→ Work required:
Transcribe all the entries that follow, leaving nothing out.

(Change detection data)
○ ○ ○ ○

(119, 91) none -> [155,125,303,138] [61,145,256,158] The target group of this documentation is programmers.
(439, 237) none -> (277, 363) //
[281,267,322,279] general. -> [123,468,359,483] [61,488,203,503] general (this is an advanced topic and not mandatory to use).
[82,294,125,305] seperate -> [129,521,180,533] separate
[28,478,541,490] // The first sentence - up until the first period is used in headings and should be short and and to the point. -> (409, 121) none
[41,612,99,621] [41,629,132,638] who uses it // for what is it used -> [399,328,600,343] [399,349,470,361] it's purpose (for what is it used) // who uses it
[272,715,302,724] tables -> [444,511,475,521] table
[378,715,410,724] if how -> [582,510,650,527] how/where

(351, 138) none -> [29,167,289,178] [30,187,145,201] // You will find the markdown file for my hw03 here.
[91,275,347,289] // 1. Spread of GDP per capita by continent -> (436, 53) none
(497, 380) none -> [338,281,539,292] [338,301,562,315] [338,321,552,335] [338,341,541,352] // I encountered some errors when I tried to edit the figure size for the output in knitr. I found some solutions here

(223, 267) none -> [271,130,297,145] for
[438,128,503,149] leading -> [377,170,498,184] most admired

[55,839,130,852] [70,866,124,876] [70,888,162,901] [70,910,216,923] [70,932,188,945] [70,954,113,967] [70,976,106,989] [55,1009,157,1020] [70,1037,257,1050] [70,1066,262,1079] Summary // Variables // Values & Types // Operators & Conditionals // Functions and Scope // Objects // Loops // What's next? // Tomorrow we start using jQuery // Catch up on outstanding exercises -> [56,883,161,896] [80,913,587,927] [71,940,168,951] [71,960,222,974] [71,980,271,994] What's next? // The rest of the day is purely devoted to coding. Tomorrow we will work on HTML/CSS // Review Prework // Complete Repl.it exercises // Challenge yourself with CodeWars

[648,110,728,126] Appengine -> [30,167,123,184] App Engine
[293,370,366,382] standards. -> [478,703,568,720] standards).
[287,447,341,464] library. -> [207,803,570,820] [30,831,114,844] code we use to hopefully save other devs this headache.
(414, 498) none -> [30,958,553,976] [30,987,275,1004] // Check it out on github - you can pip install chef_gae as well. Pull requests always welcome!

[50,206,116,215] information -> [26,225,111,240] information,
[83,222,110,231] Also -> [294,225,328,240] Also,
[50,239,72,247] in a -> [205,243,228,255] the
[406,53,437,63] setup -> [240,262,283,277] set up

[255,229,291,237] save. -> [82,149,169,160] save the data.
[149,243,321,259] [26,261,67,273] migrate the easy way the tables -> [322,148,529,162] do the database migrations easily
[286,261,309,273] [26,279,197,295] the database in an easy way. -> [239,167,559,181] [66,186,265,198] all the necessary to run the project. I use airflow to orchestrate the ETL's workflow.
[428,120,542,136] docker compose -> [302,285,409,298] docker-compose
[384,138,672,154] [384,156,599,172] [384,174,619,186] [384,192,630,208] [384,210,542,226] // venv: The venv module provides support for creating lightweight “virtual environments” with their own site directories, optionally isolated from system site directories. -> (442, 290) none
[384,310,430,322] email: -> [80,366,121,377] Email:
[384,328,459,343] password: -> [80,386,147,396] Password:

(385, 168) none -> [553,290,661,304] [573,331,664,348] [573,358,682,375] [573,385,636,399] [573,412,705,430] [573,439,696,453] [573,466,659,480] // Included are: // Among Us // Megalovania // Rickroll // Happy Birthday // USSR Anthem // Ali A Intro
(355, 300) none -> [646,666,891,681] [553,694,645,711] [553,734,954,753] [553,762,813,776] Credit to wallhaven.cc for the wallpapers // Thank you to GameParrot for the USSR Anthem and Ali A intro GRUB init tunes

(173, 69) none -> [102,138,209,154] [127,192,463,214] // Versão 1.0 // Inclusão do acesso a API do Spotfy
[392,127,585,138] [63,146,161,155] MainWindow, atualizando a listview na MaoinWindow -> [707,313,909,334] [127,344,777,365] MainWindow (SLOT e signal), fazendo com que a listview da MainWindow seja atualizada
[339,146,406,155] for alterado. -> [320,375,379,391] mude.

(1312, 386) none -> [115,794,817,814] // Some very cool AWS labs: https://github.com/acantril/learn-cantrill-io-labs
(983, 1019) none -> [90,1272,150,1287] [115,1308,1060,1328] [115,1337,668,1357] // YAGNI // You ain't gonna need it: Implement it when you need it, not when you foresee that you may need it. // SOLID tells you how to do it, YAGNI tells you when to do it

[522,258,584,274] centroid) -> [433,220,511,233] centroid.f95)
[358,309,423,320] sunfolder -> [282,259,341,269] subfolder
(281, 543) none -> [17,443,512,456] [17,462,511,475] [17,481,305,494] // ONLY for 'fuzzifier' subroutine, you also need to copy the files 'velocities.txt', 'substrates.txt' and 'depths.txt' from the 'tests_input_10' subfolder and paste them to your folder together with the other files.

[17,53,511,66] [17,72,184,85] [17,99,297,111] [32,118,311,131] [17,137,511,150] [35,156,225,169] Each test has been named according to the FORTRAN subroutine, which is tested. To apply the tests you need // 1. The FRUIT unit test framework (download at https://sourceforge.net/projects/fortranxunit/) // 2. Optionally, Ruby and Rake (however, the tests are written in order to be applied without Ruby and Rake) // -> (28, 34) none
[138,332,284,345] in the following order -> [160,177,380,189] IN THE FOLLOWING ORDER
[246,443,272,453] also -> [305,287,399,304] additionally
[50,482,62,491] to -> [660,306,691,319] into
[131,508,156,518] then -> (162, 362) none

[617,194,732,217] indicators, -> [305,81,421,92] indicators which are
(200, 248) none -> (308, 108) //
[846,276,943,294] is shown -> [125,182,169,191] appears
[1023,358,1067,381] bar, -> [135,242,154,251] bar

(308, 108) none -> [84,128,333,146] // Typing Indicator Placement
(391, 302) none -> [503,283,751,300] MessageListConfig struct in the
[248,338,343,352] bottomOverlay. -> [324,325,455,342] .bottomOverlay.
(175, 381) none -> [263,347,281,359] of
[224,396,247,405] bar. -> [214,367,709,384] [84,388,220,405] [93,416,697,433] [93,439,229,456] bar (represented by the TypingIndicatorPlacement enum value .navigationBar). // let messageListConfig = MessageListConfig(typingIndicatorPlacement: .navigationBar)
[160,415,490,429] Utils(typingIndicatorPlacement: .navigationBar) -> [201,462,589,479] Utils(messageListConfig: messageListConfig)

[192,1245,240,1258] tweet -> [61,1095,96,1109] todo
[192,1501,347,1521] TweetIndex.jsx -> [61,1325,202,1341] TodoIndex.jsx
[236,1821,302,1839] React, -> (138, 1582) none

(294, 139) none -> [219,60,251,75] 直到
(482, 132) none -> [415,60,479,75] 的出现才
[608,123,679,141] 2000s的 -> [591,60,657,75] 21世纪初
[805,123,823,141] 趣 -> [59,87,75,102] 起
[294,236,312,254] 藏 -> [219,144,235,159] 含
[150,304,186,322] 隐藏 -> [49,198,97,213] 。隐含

○ ○ ○ ○

→ Result of the exercise:
(119, 91) none -> [155,125,303,138] [61,145,256,158] The target group of this documentation is programmers.
(439, 237) none -> (277, 363) //
[281,267,322,279] general. -> [123,468,359,483] [61,488,203,503] general (this is an advanced topic and not mandatory to use).
[82,294,125,305] seperate -> [129,521,180,533] separate
[28,478,541,490] // The first sentence - up until the first period is used in headings and should be short and and to the point. -> (409, 121) none
[41,612,99,621] [41,629,132,638] who uses it // for what is it used -> [399,328,600,343] [399,349,470,361] it's purpose (for what is it used) // who uses it
[272,715,302,724] tables -> [444,511,475,521] table
[378,715,410,724] if how -> [582,510,650,527] how/where

(351, 138) none -> [29,167,289,178] [30,187,145,201] // You will find the markdown file for my hw03 here.
[91,275,347,289] // 1. Spread of GDP per capita by continent -> (436, 53) none
(497, 380) none -> [338,281,539,292] [338,301,562,315] [338,321,552,335] [338,341,541,352] // I encountered some errors when I tried to edit the figure size for the output in knitr. I found some solutions here

(223, 267) none -> [271,130,297,145] for
[438,128,503,149] leading -> [377,170,498,184] most admired

[55,839,130,852] [70,866,124,876] [70,888,162,901] [70,910,216,923] [70,932,188,945] [70,954,113,967] [70,976,106,989] [55,1009,157,1020] [70,1037,257,1050] [70,1066,262,1079] Summary // Variables // Values & Types // Operators & Conditionals // Functions and Scope // Objects // Loops // What's next? // Tomorrow we start using jQuery // Catch up on outstanding exercises -> [56,883,161,896] [80,913,587,927] [71,940,168,951] [71,960,222,974] [71,980,271,994] What's next? // The rest of the day is purely devoted to coding. Tomorrow we will work on HTML/CSS // Review Prework // Complete Repl.it exercises // Challenge yourself with CodeWars

[648,110,728,126] Appengine -> [30,167,123,184] App Engine
[293,370,366,382] standards. -> [478,703,568,720] standards).
[287,447,341,464] library. -> [207,803,570,820] [30,831,114,844] code we use to hopefully save other devs this headache.
(414, 498) none -> [30,958,553,976] [30,987,275,1004] // Check it out on github - you can pip install chef_gae as well. Pull requests always welcome!

[50,206,116,215] information -> [26,225,111,240] information,
[83,222,110,231] Also -> [294,225,328,240] Also,
[50,239,72,247] in a -> [205,243,228,255] the
[406,53,437,63] setup -> [240,262,283,277] set up

[255,229,291,237] save. -> [82,149,169,160] save the data.
[149,243,321,259] [26,261,67,273] migrate the easy way the tables -> [322,148,529,162] do the database migrations easily
[286,261,309,273] [26,279,197,295] the database in an easy way. -> [239,167,559,181] [66,186,265,198] all the necessary to run the project. I use airflow to orchestrate the ETL's workflow.
[428,120,542,136] docker compose -> [302,285,409,298] docker-compose
[384,138,672,154] [384,156,599,172] [384,174,619,186] [384,192,630,208] [384,210,542,226] // venv: The venv module provides support for creating lightweight “virtual environments” with their own site directories, optionally isolated from system site directories. -> (442, 290) none
[384,310,430,322] email: -> [80,366,121,377] Email:
[384,328,459,343] password: -> [80,386,147,396] Password:

(385, 168) none -> [553,290,661,304] [573,331,664,348] [573,358,682,375] [573,385,636,399] [573,412,705,430] [573,439,696,453] [573,466,659,480] // Included are: // Among Us // Megalovania // Rickroll // Happy Birthday // USSR Anthem // Ali A Intro
(355, 300) none -> [646,666,891,681] [553,694,645,711] [553,734,954,753] [553,762,813,776] Credit to wallhaven.cc for the wallpapers // Thank you to GameParrot for the USSR Anthem and Ali A intro GRUB init tunes

(173, 69) none -> [102,138,209,154] [127,192,463,214] // Versão 1.0 // Inclusão do acesso a API do Spotfy
[392,127,585,138] [63,146,161,155] MainWindow, atualizando a listview na MaoinWindow -> [707,313,909,334] [127,344,777,365] MainWindow (SLOT e signal), fazendo com que a listview da MainWindow seja atualizada
[339,146,406,155] for alterado. -> [320,375,379,391] mude.

(1312, 386) none -> [115,794,817,814] // Some very cool AWS labs: https://github.com/acantril/learn-cantrill-io-labs
(983, 1019) none -> [90,1272,150,1287] [115,1308,1060,1328] [115,1337,668,1357] // YAGNI // You ain't gonna need it: Implement it when you need it, not when you foresee that you may need it. // SOLID tells you how to do it, YAGNI tells you when to do it

[522,258,584,274] centroid) -> [433,220,511,233] centroid.f95)
[358,309,423,320] sunfolder -> [282,259,341,269] subfolder
(281, 543) none -> [17,443,512,456] [17,462,511,475] [17,481,305,494] // ONLY for 'fuzzifier' subroutine, you also need to copy the files 'velocities.txt', 'substrates.txt' and 'depths.txt' from the 'tests_input_10' subfolder and paste them to your folder together with the other files.

[17,53,511,66] [17,72,184,85] [17,99,297,111] [32,118,311,131] [17,137,511,150] [35,156,225,169] Each test has been named according to the FORTRAN subroutine, which is tested. To apply the tests you need // 1. The FRUIT unit test framework (download at https://sourceforge.net/projects/fortranxunit/) // 2. Optionally, Ruby and Rake (however, the tests are written in order to be applied without Ruby and Rake) // -> (28, 34) none
[138,332,284,345] in the following order -> [160,177,380,189] IN THE FOLLOWING ORDER
[246,443,272,453] also -> [305,287,399,304] additionally
[50,482,62,491] to -> [660,306,691,319] into
[131,508,156,518] then -> (162, 362) none

[617,194,732,217] indicators, -> [305,81,421,92] indicators which are
(200, 248) none -> (308, 108) //
[846,276,943,294] is shown -> [125,182,169,191] appears
[1023,358,1067,381] bar, -> [135,242,154,251] bar

(308, 108) none -> [84,128,333,146] // Typing Indicator Placement
(391, 302) none -> [503,283,751,300] MessageListConfig struct in the
[248,338,343,352] bottomOverlay. -> [324,325,455,342] .bottomOverlay.
(175, 381) none -> [263,347,281,359] of
[224,396,247,405] bar. -> [214,367,709,384] [84,388,220,405] [93,416,697,433] [93,439,229,456] bar (represented by the TypingIndicatorPlacement enum value .navigationBar). // let messageListConfig = MessageListConfig(typingIndicatorPlacement: .navigationBar)
[160,415,490,429] Utils(typingIndicatorPlacement: .navigationBar) -> [201,462,589,479] Utils(messageListConfig: messageListConfig)

[192,1245,240,1258] tweet -> [61,1095,96,1109] todo
[192,1501,347,1521] TweetIndex.jsx -> [61,1325,202,1341] TodoIndex.jsx
[236,1821,302,1839] React, -> (138, 1582) none

(294, 139) none -> [219,60,251,75] 直到
(482, 132) none -> [415,60,479,75] 的出现才
[608,123,679,141] 2000s的 -> [591,60,657,75] 21世纪初
[805,123,823,141] 趣 -> [59,87,75,102] 起
[294,236,312,254] 藏 -> [219,144,235,159] 含
[150,304,186,322] 隐藏 -> [49,198,97,213] 。隐含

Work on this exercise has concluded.